TASK REQUIREMENTS: Search the records for "this" and copy each line that holds it.

Detected change data
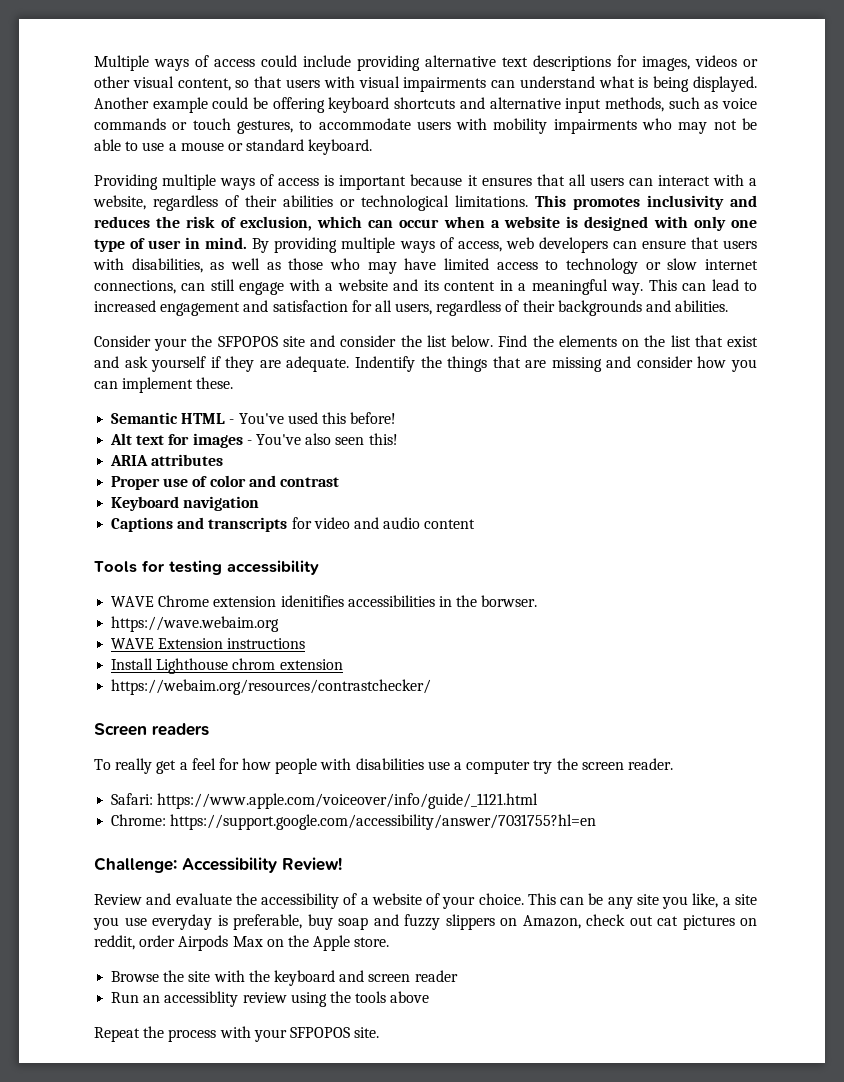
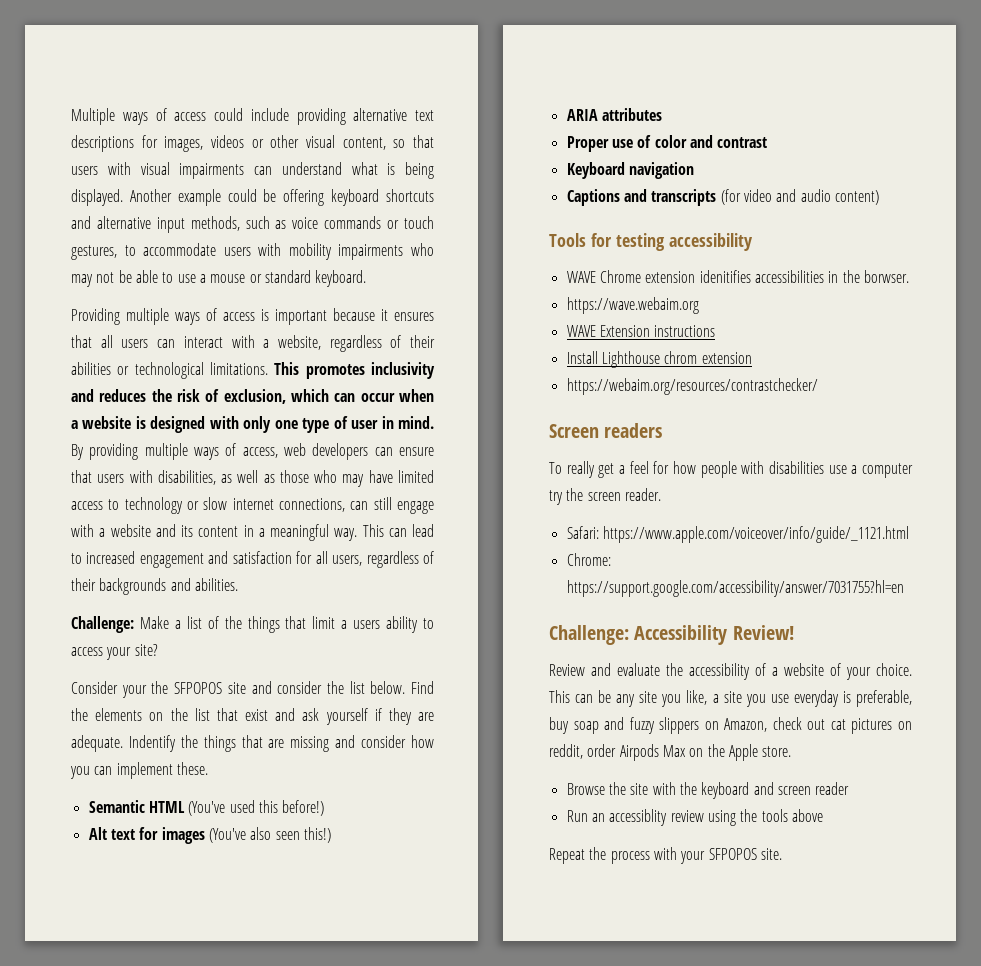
+ Challenge: Make a list of the things that limit a users ability to access your site?
- Semantic HTML - You've used this before!
+ Semantic HTML (You've used this before!)
- Alt text for images - You've also seen this!
+ Alt text for images (You've also seen this!)
- Captions and transcripts for video and audio content
+ Captions and transcripts (for video and audio content)

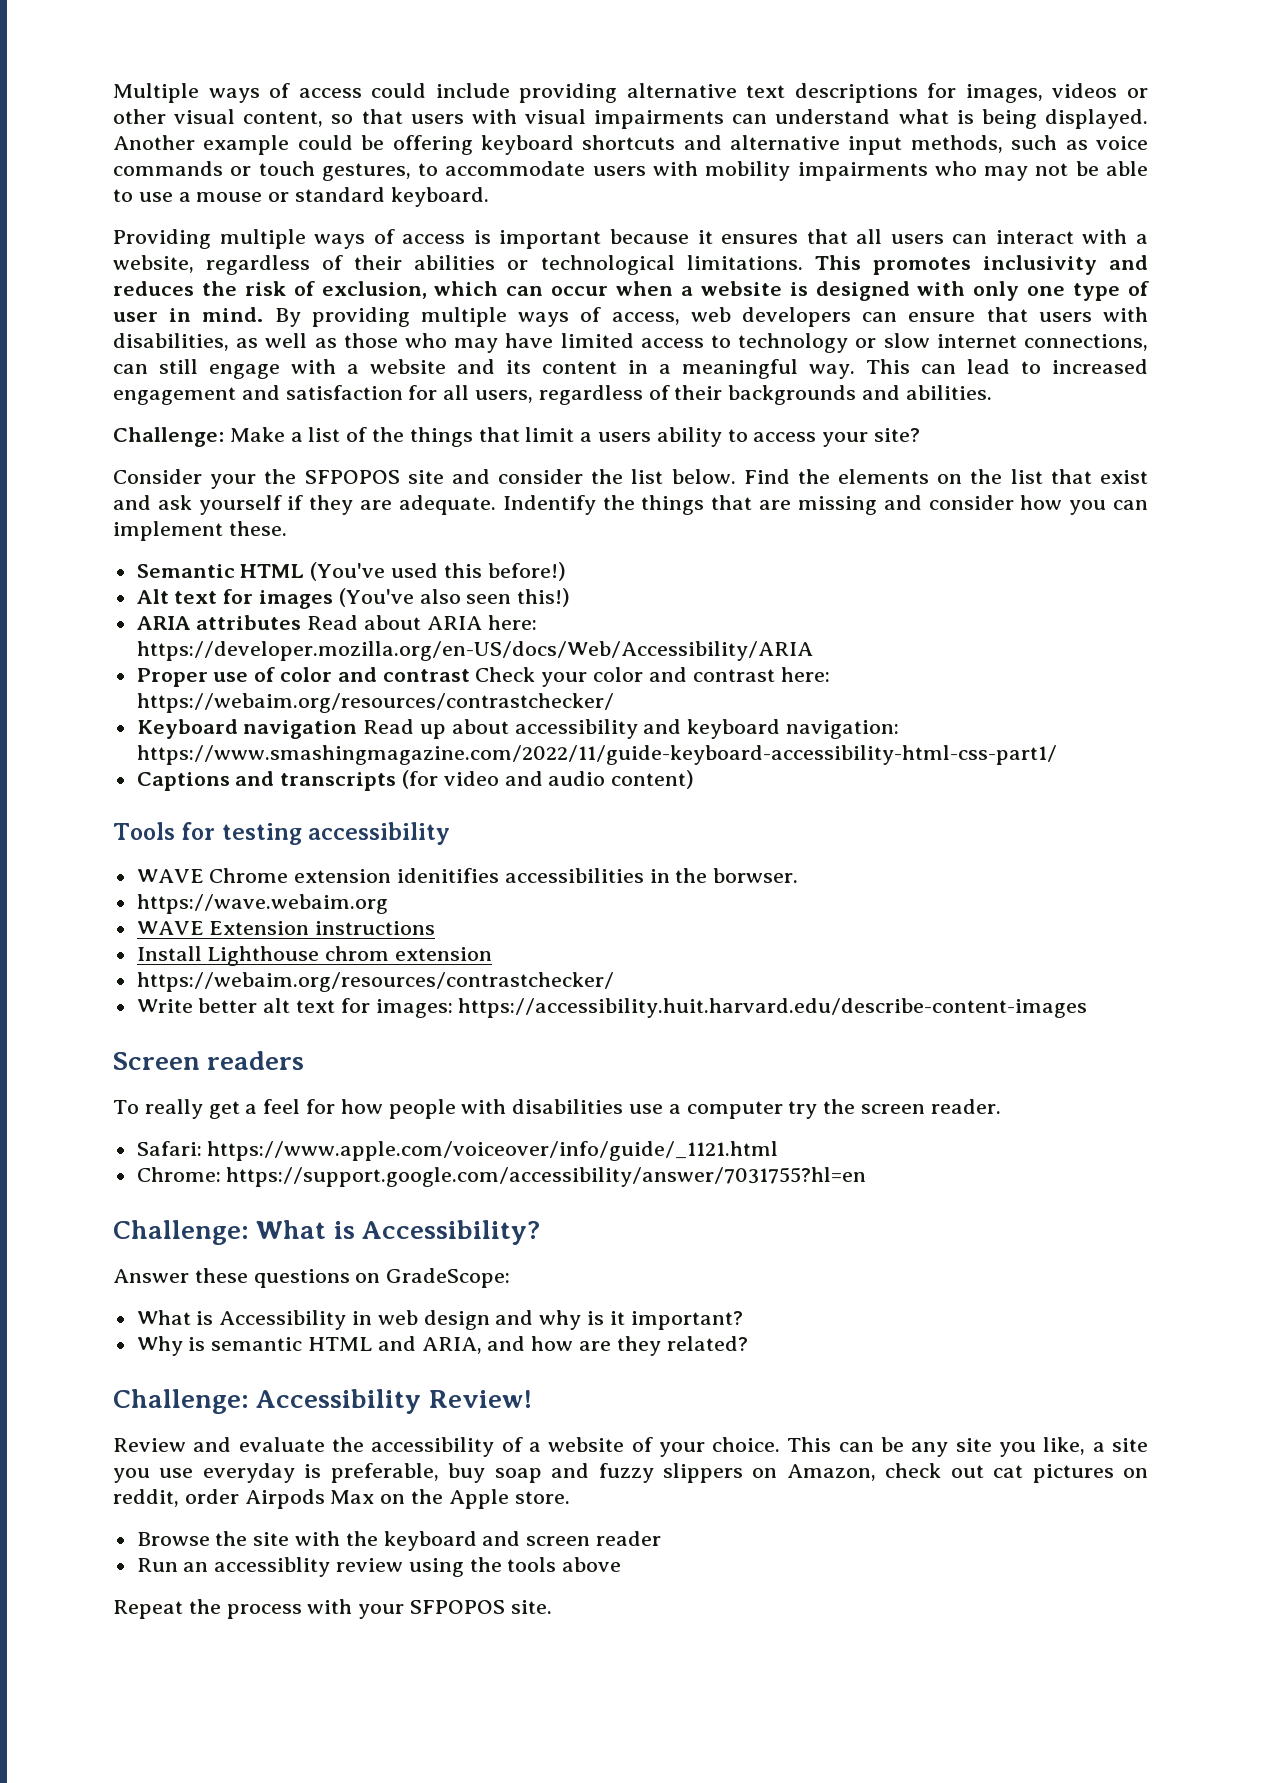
- ARIA attributes
+ ARIA attributes Read about ARIA here: https://developer.mozilla.org/en-US/docs/Web/Accessibility/ARIA
- Proper use of color and contrast
- Keyboard navigation
+ Proper use of color and contrast Check your color and contrast here: https://webaim.org/resources/contrastchecker/
+ Keyboard navigation Read up about accessibility and keyboard navigation: https://www.smashingmagazine.com/2022/11/guide-keyboard-accessibility-html-css-part1/
+ Write better alt text for images: https://accessibility.huit.harvard.edu/describe-content-images
+ Challenge: What is Accessibility?
+ Answer these questions on GradeScope:
+ What is Accessibility in web design and why is it important?
+ Why is semantic HTML and ARIA, and how are they related?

EXPECTED OUTPUT:
- Semantic HTML - You've used this before!
+ Semantic HTML (You've used this before!)
- Alt text for images - You've also seen this!
+ Alt text for images (You've also seen this!)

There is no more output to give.